How valuable was high-quality stone in a stone-age culture?
So important that the valuable stone found its way long
distances from home.
This isn’t news to the archaeological community. It has found
a Kaho`olawe-sourced basalt adz in the Tuamotu Islands. Mauna Kea adz quarry
stone tools in the Marquesas. Marquesan Eiao Island adzes throughout what is
now French Polynesia. The longest adz in the Bishop Museum’s collection was
found in the ocean off O’ahu, but came from the Pu‘u Pāpa‘i quarry on Molokai.
Quality stone tools traveled. Maybe as trade items. Maybe
a gifts between chiefs.

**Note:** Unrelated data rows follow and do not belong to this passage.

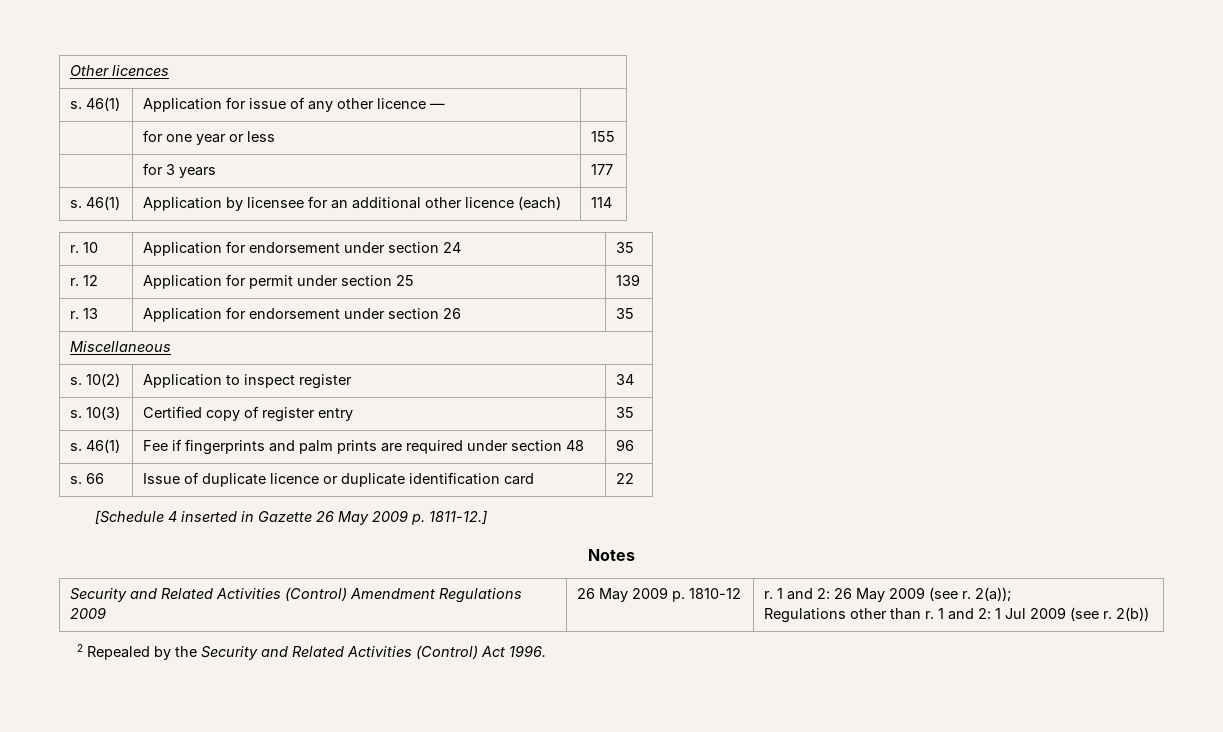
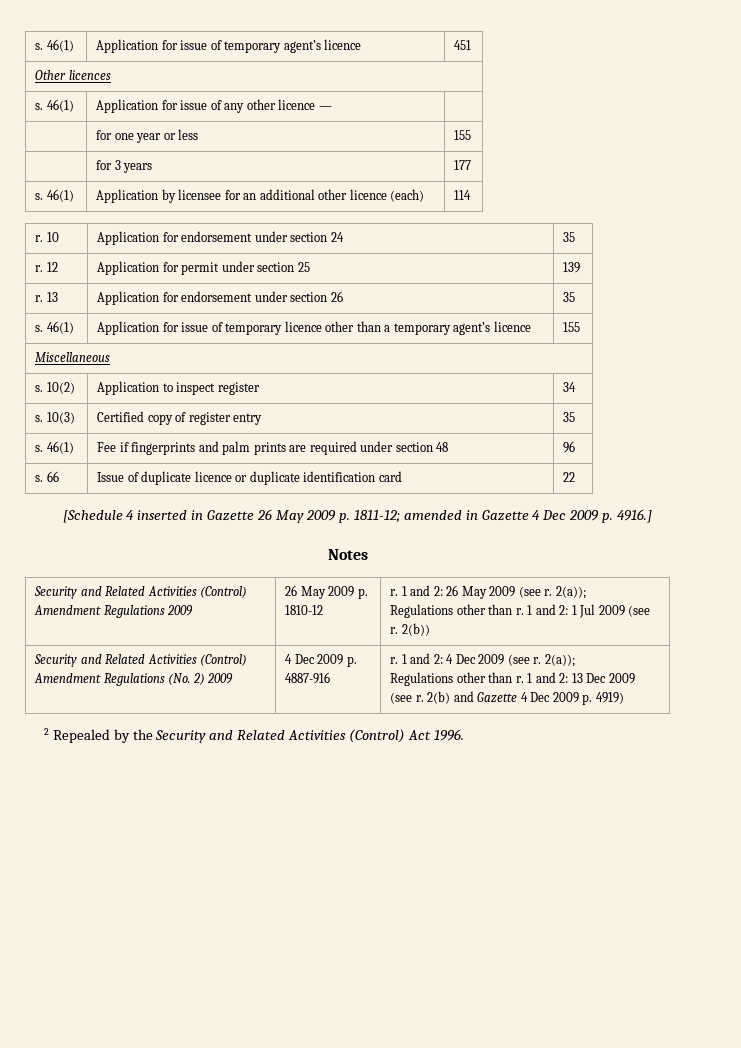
+ s. 46(1) | Application for issue of temporary agent’s licence | 451
+ s. 46(1) | Application for issue of temporary licence other than a temporary agent’s licence | 155
- [Schedule 4 inserted in Gazette 26 May 2009 p. 1811-12.]
+ [Schedule 4 inserted in Gazette 26 May 2009 p. 1811-12; amended in Gazette 4 Dec 2009 p. 4916.]
+ Security and Related Activities (Control) Amendment Regulations (No. 2) 2009 | 4 Dec 2009 p. 4887-916 | r. 1 and 2: 4 Dec 2009 (see r. 2(a));
+ Regulations other than r. 1 and 2: 13 Dec 2009 (see r. 2(b) and Gazette 4 Dec 2009 p. 4919)

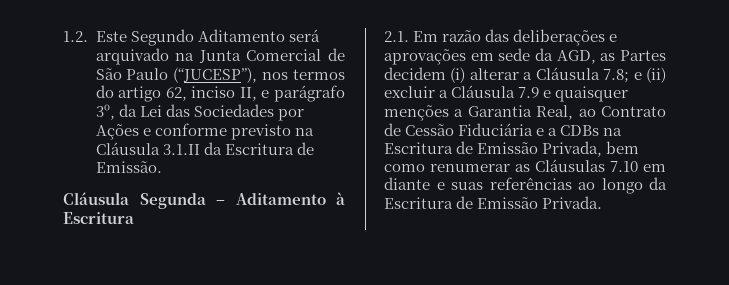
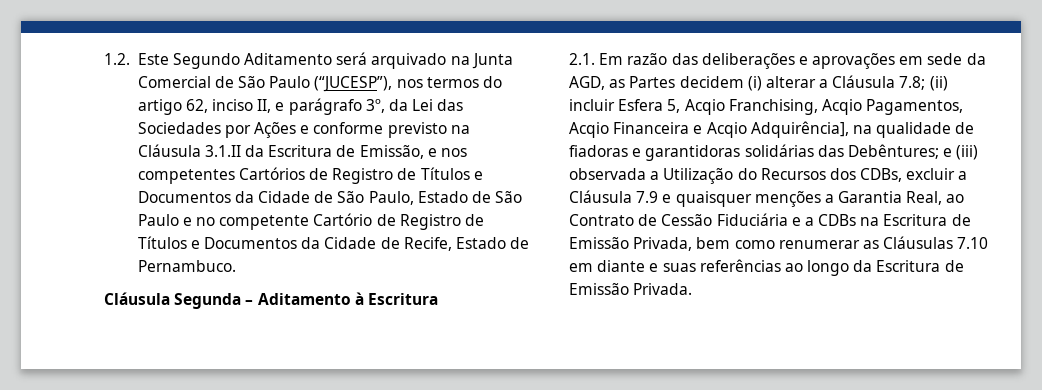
- 1.2. Este Segundo Aditamento será arquivado na Junta Comercial de São Paulo (“JUCESP”), nos termos do artigo 62, inciso II, e parágrafo 3º, da Lei das Sociedades por Ações e conforme previsto na Cláusula 3.1.II da Escritura de Emissão.
+ 1.2. Este Segundo Aditamento será arquivado na Junta Comercial de São Paulo (“JUCESP”), nos termos do artigo 62, inciso II, e parágrafo 3º, da Lei das Sociedades por Ações e conforme previsto na Cláusula 3.1.II da Escritura de Emissão, e nos competentes Cartórios de Registro de Títulos e Documentos da Cidade de São Paulo, Estado de São Paulo e no competente Cartório de Registro de Títulos e Documentos da Cidade de Recife, Estado de Pernambuco.
- 2.1. Em razão das deliberações e aprovações em sede da AGD, as Partes decidem (i) alterar a Cláusula 7.8; e (ii) excluir a Cláusula 7.9 e quaisquer menções a Garantia Real, ao Contrato de Cessão Fiduciária e a CDBs na Escritura de Emissão Privada, bem como renumerar as Cláusulas 7.10 em diante e suas referências ao longo da Escritura de Emissão Privada.
+ 2.1. Em razão das deliberações e aprovações em sede da AGD, as Partes decidem (i) alterar a Cláusula 7.8; (ii) incluir Esfera 5, Acqio Franchising, Acqio Pagamentos, Acqio Financeira e Acqio Adquirência], na qualidade de fiadoras e garantidoras solidárias das Debêntures; e (iii) observada a Utilização do Recursos dos CDBs, excluir a Cláusula 7.9 e quaisquer menções a Garantia Real, ao Contrato de Cessão Fiduciária e a CDBs na Escritura de Emissão Privada, bem como renumerar as Cláusulas 7.10 em diante e suas referências ao longo da Escritura de Emissão Privada.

Maybe because a stone tool from afar had a special prestige,
or a mana, a perceived spiritual power.
They were part of what archaeologists call “interaction
networks” between the spread-out islands across the Pacific.

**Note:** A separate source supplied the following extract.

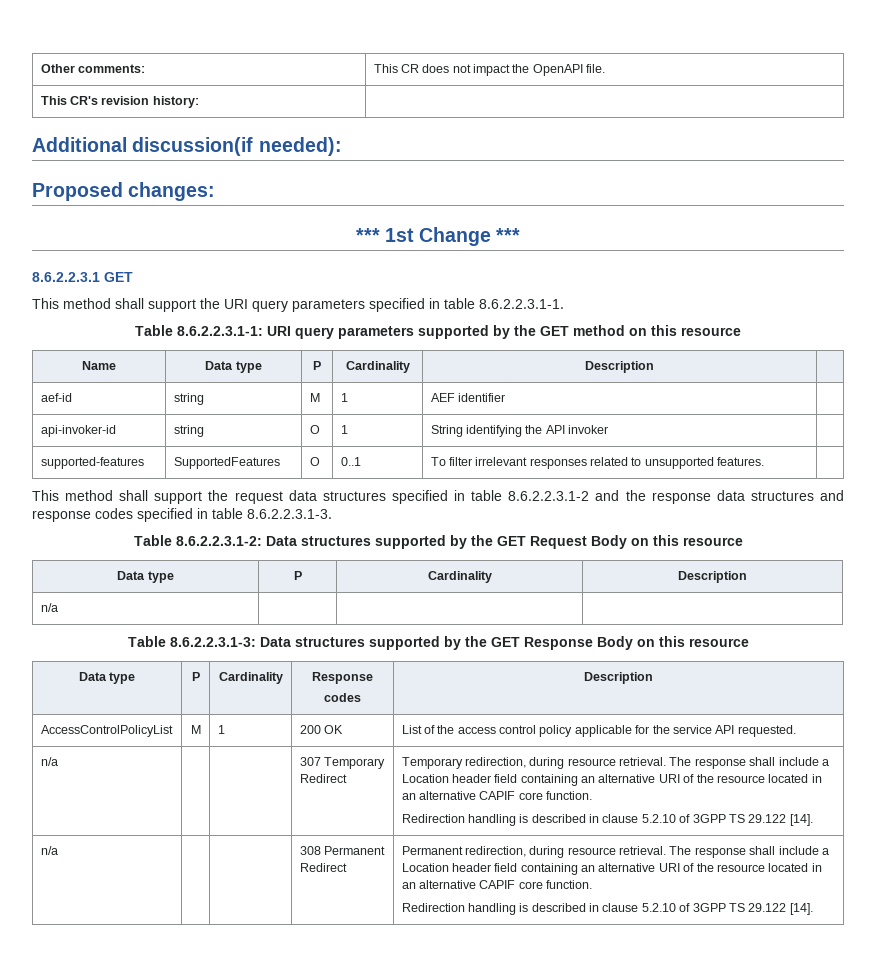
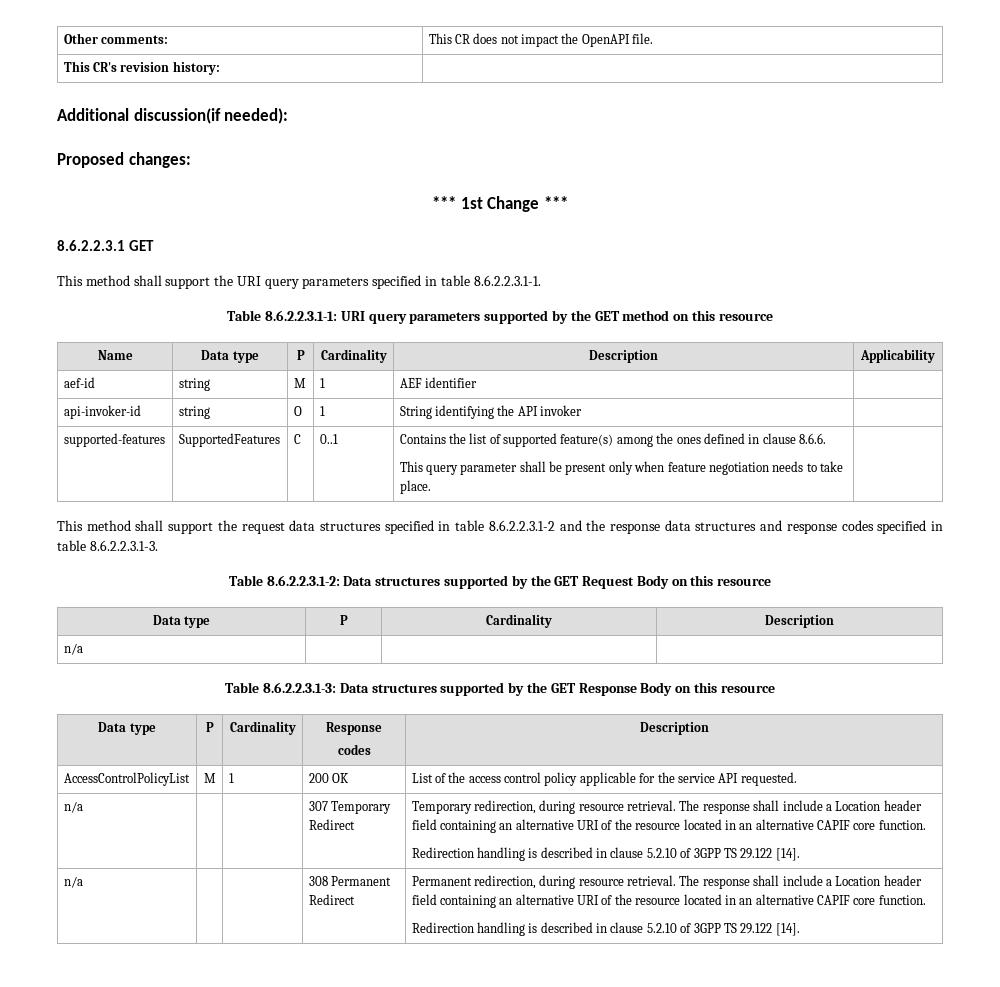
- Name | Data type | P | Cardinality | Description |
+ Name | Data type | P | Cardinality | Description | Applicability
- supported-features | SupportedFeatures | O | 0..1 | To filter irrelevant responses related to unsupported features. |
+ supported-features | SupportedFeatures | C | 0..1 | Contains the list of supported feature(s) among the ones defined in clause 8.6.6.
+ This query parameter shall be present only when feature negotiation needs to take place. |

The Museum of Stone Tools has some adz images here.
Most volcanic islands had at least some good quality stone,
although the quality varied. New Zealand and Australian researchers Christopher
Jennings, Marshall Weisler and Richard Walter last year in the journal Archaeology
in Oceania published a comprehensive report on stone quarries across the Pacific.
It is entitled, “An archaeological review of Polynesian adze quarries and
sources.”
They argue that stone tools were more than just useful implements, but a significant part of cultural activity in Polynesia. They hold that “the adze industry played a much more significant and complex role in Polynesian cultural history than is currently realized.”
Early Pacific residents could make tools from readily
available sources near home, but if they found exemplary qualities in remote
sites, they would go to great lengths to get that material—such as quarrying in
the frigid heights of Mauna Kea, or an isolated island like Eiao.
Adzes, they say, were “the most distantly exchanged items in
the Neolithic world.”
But why? “We can establish a relationship between large
scale quarry production, fine grained stone, highly skilled flaking technology
and long-distance exchange, but we still do not know what drove these
associations,” they wrote.
A good quarry would be used continuously over long periods
of time. The Pu‘u Pāpa‘i quarry on Molokai is one of the oldest in Hawai’i,
perhaps because it had high quality stone and was near an early settlement site
at Kawela.
Researchers Marshall I. Weisler, John Sinton, Quan Hua, and
Jane Skippington reviewed that quarry in the Journal of Pacific Archaeology,
a 2024 paper with the ponderous title, “Indirectly Dating one of the Oldest
Adze Quarries in the Hawaiian Islands Provides Insights into the Colonisation
Process and Community Network.”
Adzes made from stone at this specific Molokai quarry are readily identified because it the unique chemical characteristics, high in strontium and phosphate. The unique chemical makeup of quarry stones is how adzes are sometimes linked to their home islands.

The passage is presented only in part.